A year after my trip to the psychiatric hospital, I started working full-time for PODS, and moved to Cambridgeshire to take up my post. What a difference a year makes! I had built up to it gradually over the previous few months, moving from volunteering to some part time hours, proving myself not just to my employers but mainly to myself. They didn’t treat me with kid gloves but expected just as much of me as anyone else. But that has only added to my sense of achievement and pride. Coming off benefits fully after nearly ten years was a milestone for me and a huge relief. For the first time, I had that sense that I had worked hard to earn my money, and that it was my money which I could choose how to spend or save. I could pay money into my current account without worrying how the £20 I got from someone for a second hand bed would look on my statement to the Benefits Agency.
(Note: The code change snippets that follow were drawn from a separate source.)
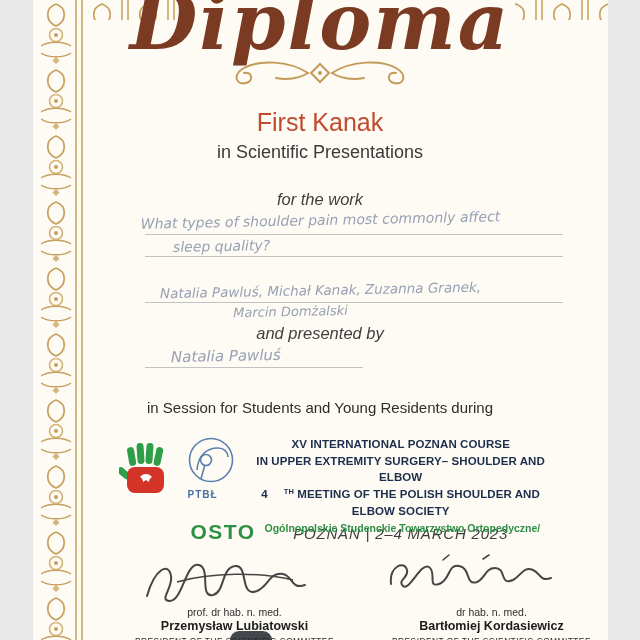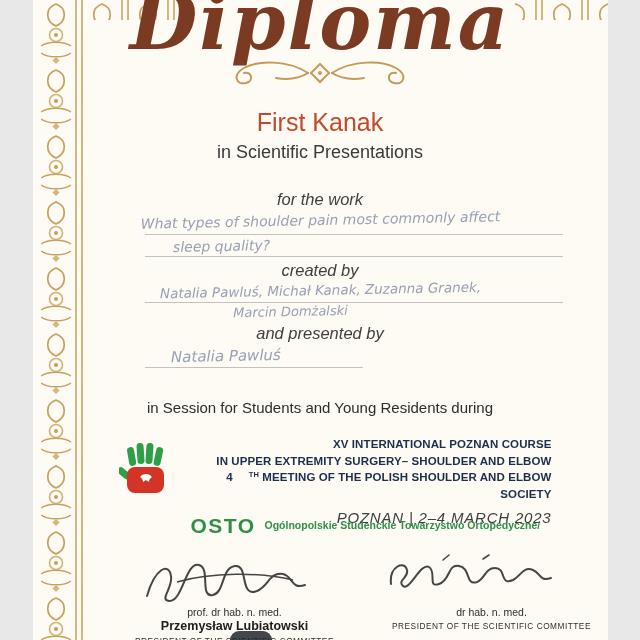--- a/index.html
+++ b/index.html
@@ -96,7 +96,6 @@
   <div class="abs hw hw2">sleep quality?</div>
   <div class="abs rule rule2"></div>
 
-  <div class="abs center italic-label created">created by</div>
   <div class="abs hw hw-auth1">Natalia Pawluś, Michał Kanak, Zuzanna Granek,</div>
   <div class="abs rule rule3"></div>
   <div class="abs hw hw-auth2">Marcin Domżalski</div>

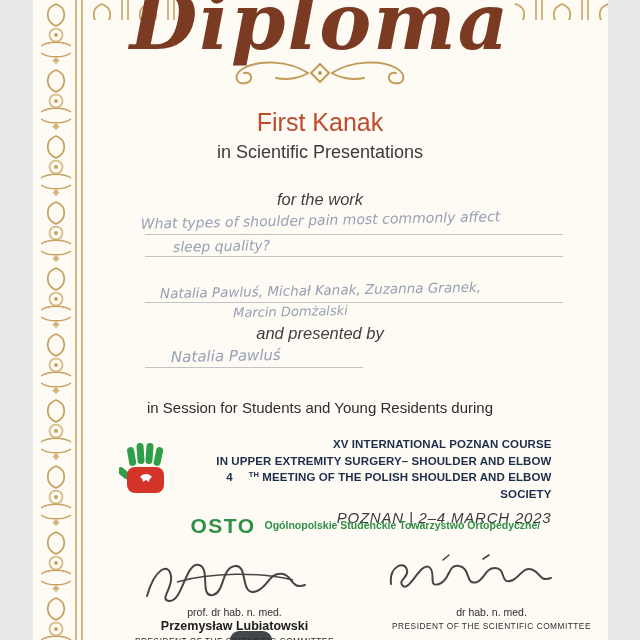--- a/index.html
+++ b/index.html
@@ -33,7 +33,7 @@
   .hand-wrap{padding-top:8px;}
   .ptbl{margin-left:14px;width:62px;text-align:center;padding-top:4px;}
   .ptbl-label{font-size:10px;font-weight:700;color:#4a6fa5;letter-spacing:1px;text-align:left;padding-left:1px;margin-top:1px;}
-  .event-block{margin-left:14px;text-align:right;padding-top:4px;}
+  .event-block{margin-left:14px;text-align:center;padding-top:4px;}
   .event-line{font-size:11.5px;font-weight:700;color:#1d2d4c;line-height:1.45;letter-spacing:0.1px;}
   .sup{font-size:7.5px;vertical-align:4px;padding-left:16px;}
   .event-date{margin-top:6px;font-size:15px;color:#3d3d3d;letter-spacing:0.8px;font-style:italic;}

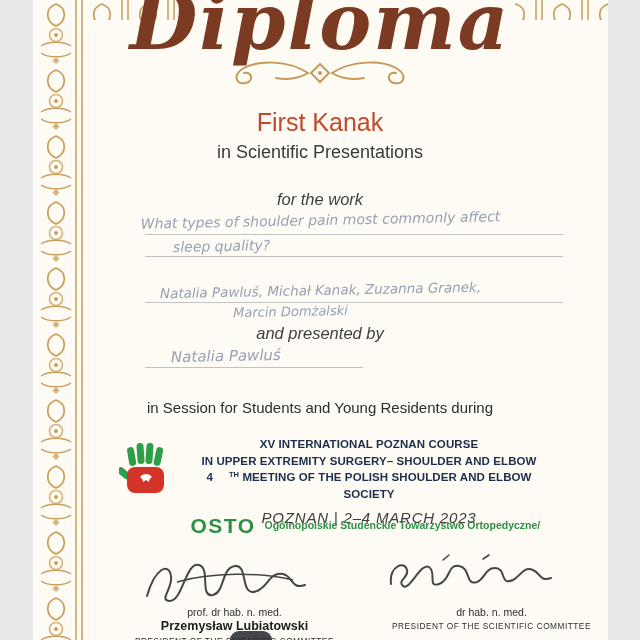--- a/index.html
+++ b/index.html
@@ -120,6 +120,15 @@
         <path d="M21 37 c3 -4 9 -4 12 0 c-2 1 -3 3 -3 5 l-3 -2 l-3 2 c0 -2 -1 -4 -3 -5 z" fill="#ffffff"></path>
       </svg>
     </div>
+    <div class="ptbl">
+      <svg width="48" height="48" viewBox="0 0 48 48">
+        <circle cx="24" cy="24" r="21.5" fill="none" stroke="#5b80b0" stroke-width="1.6"></circle>
+        <path d="M10 34 C11 20 19 12 31 12 C37 12 41 16 41 21" fill="none" stroke="#5b80b0" stroke-width="1.6"></path>
+        <circle cx="19" cy="24" r="5.5" fill="none" stroke="#5b80b0" stroke-width="1.6"></circle>
+        <path d="M18 29 C16 35 15 39 14 43" fill="none" stroke="#5b80b0" stroke-width="1.6"></path>
+      </svg>
+      <div class="ptbl-label">PTBŁ</div>
+    </div>
     <div class="event-block">
       <div class="event-line">XV INTERNATIONAL POZNAN COURSE</div>
       <div class="event-line">IN UPPER EXTREMITY SURGERY– SHOULDER AND ELBOW</div>

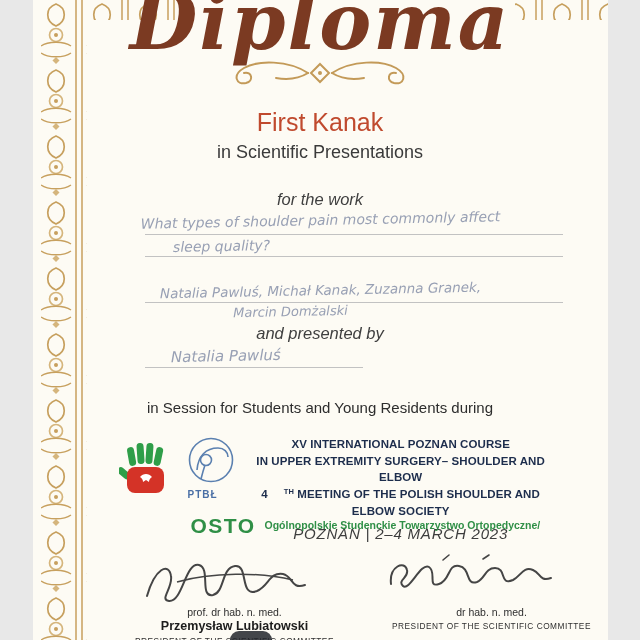--- a/index.html
+++ b/index.html
@@ -38,7 +38,7 @@
   .sup{font-size:7.5px;vertical-align:4px;padding-left:16px;}
   .event-date{margin-top:6px;font-size:15px;color:#3d3d3d;letter-spacing:0.8px;font-style:italic;}
   .osto-row{top:514px;left:158px;display:flex;align-items:center;}
-  .osto-logo{font-size:21px;font-weight:800;color:#2f8f46;letter-spacing:1.5px;width:66px;}
+  .osto-logo{font-size:21px;font-weight:800;color:#2f8f46;letter-spacing:1.5px;width:66px;margin-top:6px;}
   .osto-text{margin-left:8px;font-size:10.5px;font-weight:700;color:#2f8f46;line-height:1.5;text-align:right;}
   .sig-svg-left{top:556px;left:108px;}
   .sig-svg-right{top:552px;left:352px;}

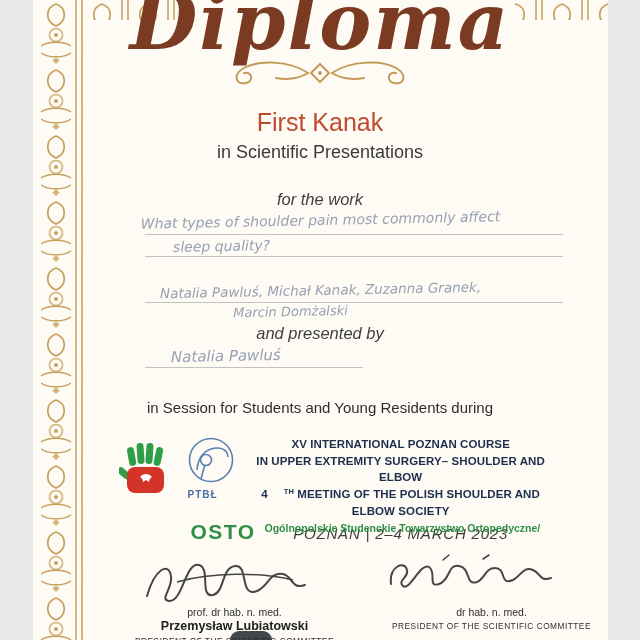--- a/index.html
+++ b/index.html
@@ -160,6 +160,7 @@
   </div>
   <div class="abs sig-block sig-right-block">
     <div class="sig-degree">dr hab. n. med.</div>
+    <div class="sig-name">Bartłomiej Kordasiewicz</div>
     <div class="sig-role">PRESIDENT OF THE SCIENTIFIC COMMITTEE</div>
   </div>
It is still a tricky balance for me, and I still struggle. I’m not magically all better, and I’m very far from some nebulous concept of being ‘recovered’. It can be very hard when I have a session in therapy dealing with trauma, and an hour later I’m back in the office. The trauma is still as painful and as awful. But alongside that I have a new, good life that I have chiselled out for myself. My daily new challenges at work—how to work as part of a team, how to manage my time, how to manage others, how to deal with stress—are growing my front brain and giving me a sense of mastery of life.
After years and years in the mental health system and struggling with a life just full of trauma symptoms, I struggled with feeling inadequate, incompetent and ‘damaged’. But I am learning to stand tall within myself and refuse to believe that I am fundamentally flawed as a person. I have to choose to believe that I have worth and value and deserve good things. But perhaps most importantly I have had to stop seeing myself as a powerless victim who is dependent on external services for my recovery. I had to do some big things and a thousand small things to make these changes. And I still have to do these things every day. But I’m so glad I did, because life is so different for me now. As I sit here at my desk in the PODS office, less than two years on from last trying to kill myself, there is still a journey ahead, but I can honestly and wholeheartedly say that I have a purpose and a place in the world, I am glad to be alive, and I have a life that is worth living.